In the aftermath of the Panama Papers leak, journalists, policymakers, and everyone in-between have voiced their concerns about who has access to what data. Many fear the potential for danger from having those in power have access to too much data. Now it’s been revealed Google’s artificial intelligence company DeepMind, which recently gained attention for defeating the world champion at the board game Go, has access to healthcare data of over one million patients in the United Kingdom, the New Scientist reports. Unlike other news reports of giant companies having access to large amounts of information, Google’s stronghold on our data-sharing means its securing that information for the purpose of artificial intelligence programs, something many need to understand.

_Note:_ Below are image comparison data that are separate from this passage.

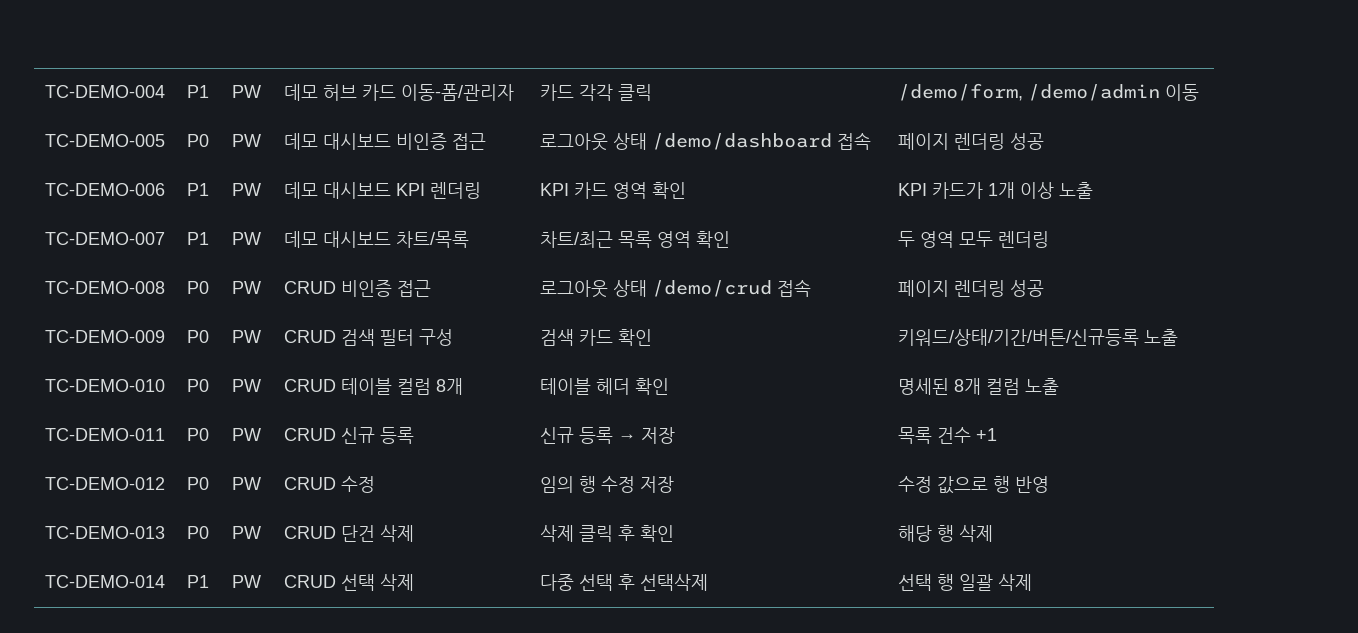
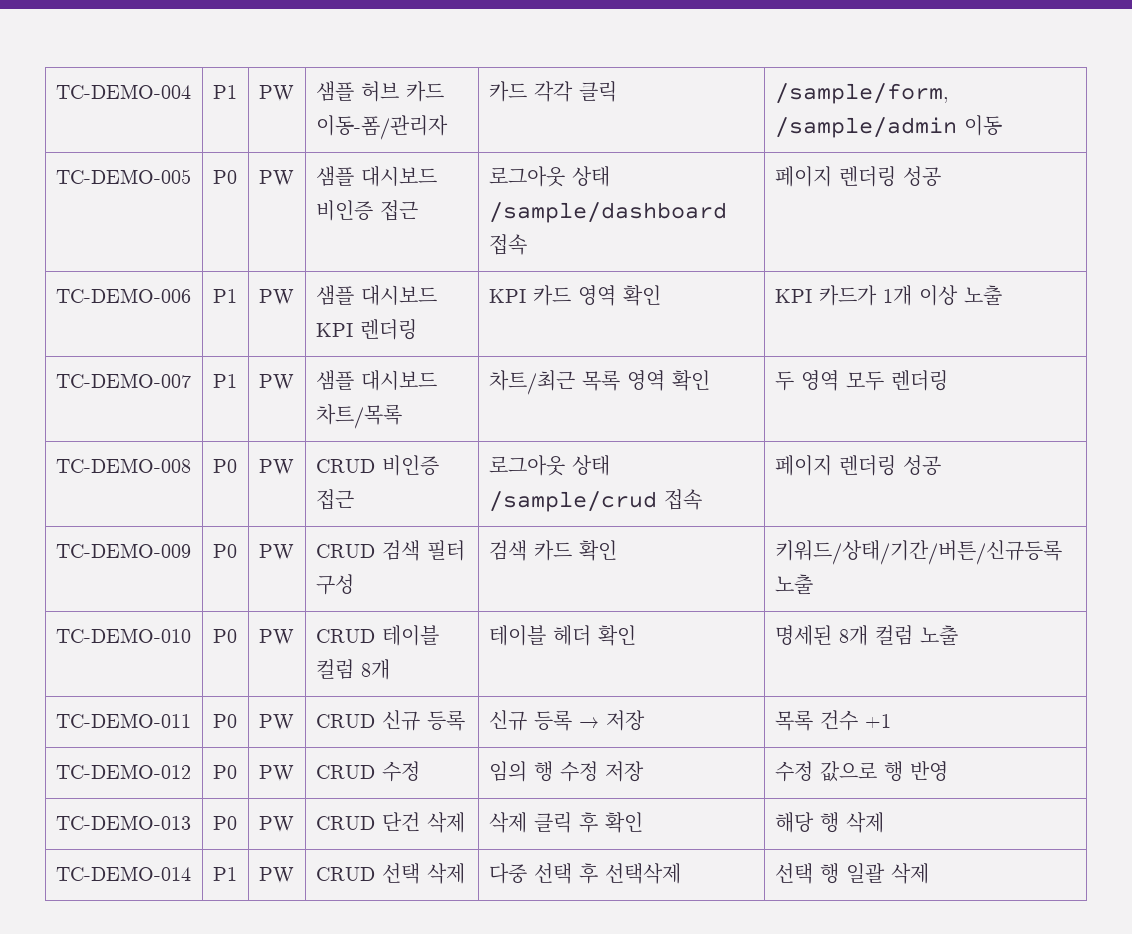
- TC-DEMO-004 | P1 | PW | 데모 허브 카드 이동-폼/관리자 | 카드 각각 클릭 | /demo/form, /demo/admin 이동
+ TC-DEMO-004 | P1 | PW | 샘플 허브 카드 이동-폼/관리자 | 카드 각각 클릭 | /sample/form, /sample/admin 이동
- TC-DEMO-005 | P0 | PW | 데모 대시보드 비인증 접근 | 로그아웃 상태 /demo/dashboard 접속 | 페이지 렌더링 성공
+ TC-DEMO-005 | P0 | PW | 샘플 대시보드 비인증 접근 | 로그아웃 상태 /sample/dashboard 접속 | 페이지 렌더링 성공
- TC-DEMO-006 | P1 | PW | 데모 대시보드 KPI 렌더링 | KPI 카드 영역 확인 | KPI 카드가 1개 이상 노출
+ TC-DEMO-006 | P1 | PW | 샘플 대시보드 KPI 렌더링 | KPI 카드 영역 확인 | KPI 카드가 1개 이상 노출
- TC-DEMO-007 | P1 | PW | 데모 대시보드 차트/목록 | 차트/최근 목록 영역 확인 | 두 영역 모두 렌더링
+ TC-DEMO-007 | P1 | PW | 샘플 대시보드 차트/목록 | 차트/최근 목록 영역 확인 | 두 영역 모두 렌더링
- TC-DEMO-008 | P0 | PW | CRUD 비인증 접근 | 로그아웃 상태 /demo/crud 접속 | 페이지 렌더링 성공
+ TC-DEMO-008 | P0 | PW | CRUD 비인증 접근 | 로그아웃 상태 /sample/crud 접속 | 페이지 렌더링 성공

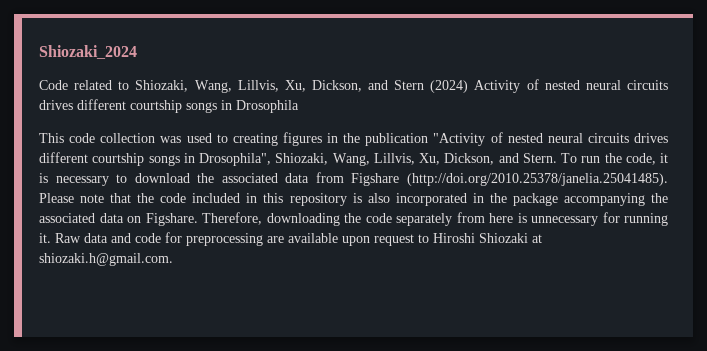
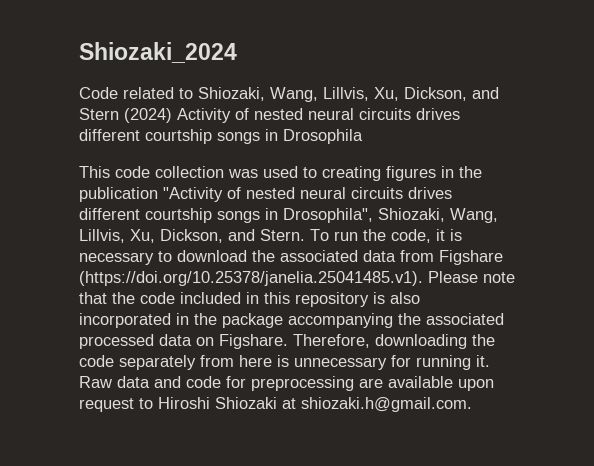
- To run the code, it is necessary to download the associated data from Figshare (http://doi.org/2010.25378/janelia.25041485). Please note that the code included in this repository is also incorporated in the package accompanying the associated data on Figshare.
+ To run the code, it is necessary to download the associated data from Figshare (https://doi.org/10.25378/janelia.25041485.v1). Please note that the code included in this repository is also incorporated in the package accompanying the associated processed data on Figshare.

My friends and I have been buzzing about the potential of deep learning. It’s easy to see how a robot can perform a task using a calculation such as defeating someone in a board game. My buddy Ji-Sung Kim, undergraduate at Princeton University, developed deepjazz, a software that creates jazz music. Composing music is an activity much more human than solving a mathematics problem so developing an AI that can do so pushes the limits of what computers are capable of.
With the new data-sharing agreement, Google has access to millions of patient data. As if the monolith didn’t control enough of everything in our lives, we need to give new considerations to the rights of patients, physicians, and everyone else in terms of healthcare information. Unlike, for example, collecting information on whose social media you follow or how many memes you have, mining the data of our healthcare presents an issue about our personhood. Our health is part of who we are, so we must be much more careful and use revised notions of responsibility, liberty, autonomy, and other ideals. And unlike accumulating data for the purpose of zeroing in on terror threats, fighting disease and epidemics using big data seems much more grounded in a moral sensibility. It neither encourages xenophobia nor blockades free speech. Many people trust Google. One might feel more comfortable knowing their data is with them rather than in the hands of a shady politician.
Regardless of where the answer lies, let’s bring the issue under criticism and and enjoy the computerized music.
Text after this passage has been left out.